When EpiVax CEO/CSO Annie De Groot began her decades-long focus on HIV vaccine research in the early 90’s, she couldn’t have predicted the implications for the COVID-19 pandemic…. Or perhaps she did!

Interviewed by Michael Dumiak for August 2020 issue of IAVI, Annie had a lot to share about how lessons learned researching HIV could and should be applied to the current crisis.

HIV is an especially nefarious virus, largely due to its ability to mutate quickly into new variants. That makes therapy development difficult, and HIV researchers have developed a LOT of processes and that can be repurposed to fight COVID-19.

In fact, the Johnson & Johnson SARS-COV-2 vaccine in the news just this week is an adenovirus-based vaccine (AD26). As Dan Barouch (Harvard Medical School) told IAVI back in August, research on AD26 as a viral vector began with HIV.

Looking to the future, learning from the past

Quoted for IAVI in June 2020, Annie accurately predicted the current state in February 2021, more than six months later.

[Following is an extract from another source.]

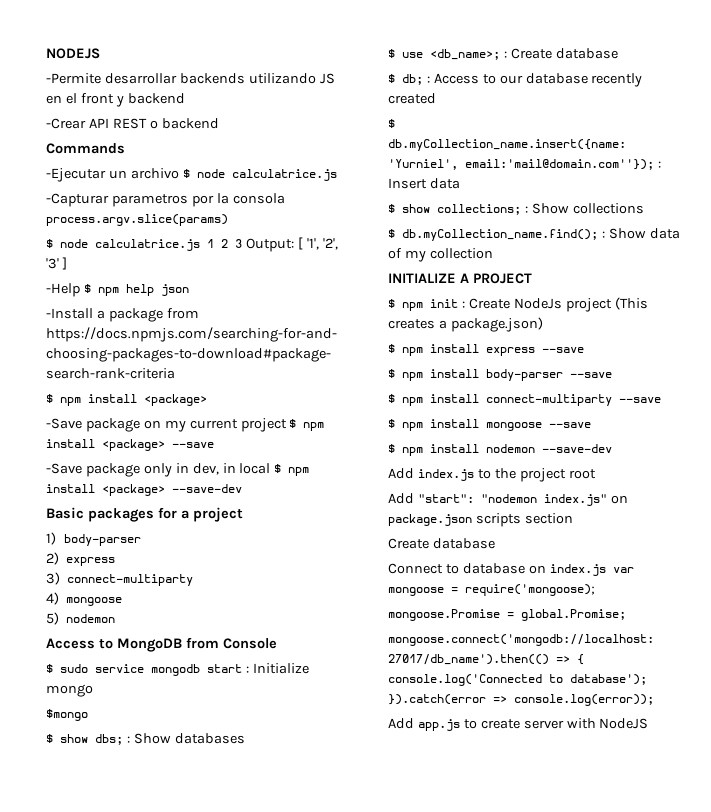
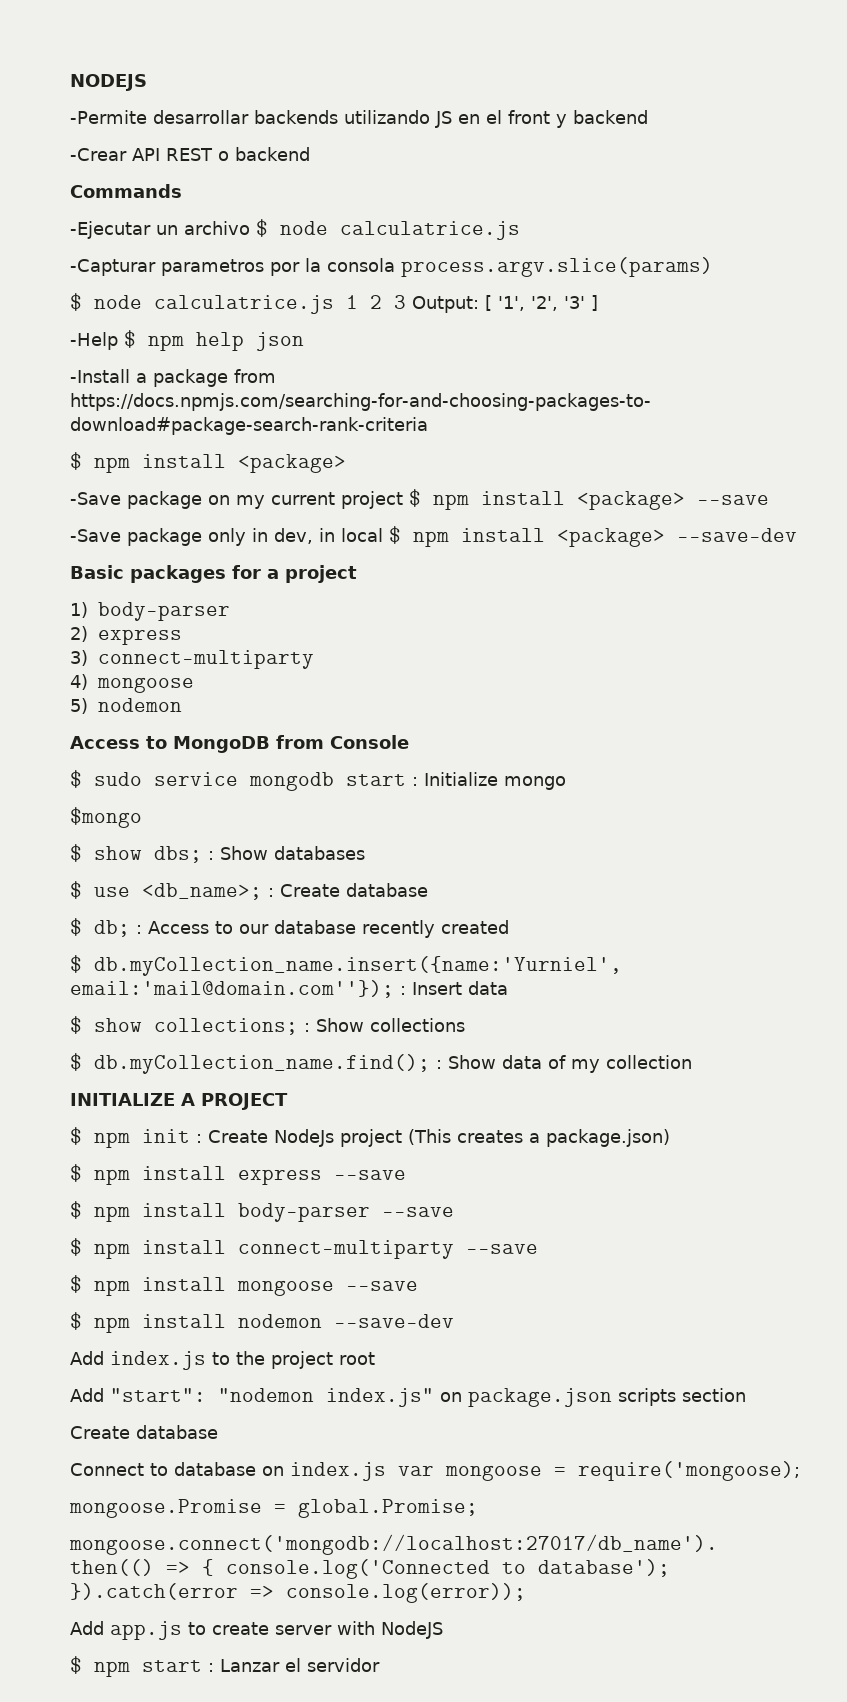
+ $ npm start : Lanzar el servidor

“It’s not really fair to look back on these last five months and say that CoV-2 is not going to shape-shift. I think it will,” she says. “One vaccine will not be the solution. We will have to look at conserved epitopes, both B-cell and T-cell epitopes, and at how viruses escape immune defense.”

Annie and team members at EpiVax have been vocal about the need to consider T-cell activation as a correlate of immunity. While global researchers have a consensus that T-cell response is important, so far it has not received enough focus. Vaccine developers have mainly focused on antibody response.  And while it’s admirable that we have several effective vaccines only one year after the pandemic began, the rise of SARS-COV-2 variants highlights the need for a T-cell epitope-based vaccine. EpiVax’s EPV-CoV19 vaccine candidate continues to make progress, with news on clinical trials anticipated for March 2021.

Unlike SARS-COV-1 which burned itself out in 2003, COVID-19 may continue to be a foremost concern for years to come. Now is the time to diversify vaccines and focus on generating long-term immune response to all virus variants.

 

And yes, we should still continue to draw lessons from the HIV research community, who have decades of experience understanding the complexity of how viruses can evade immune response!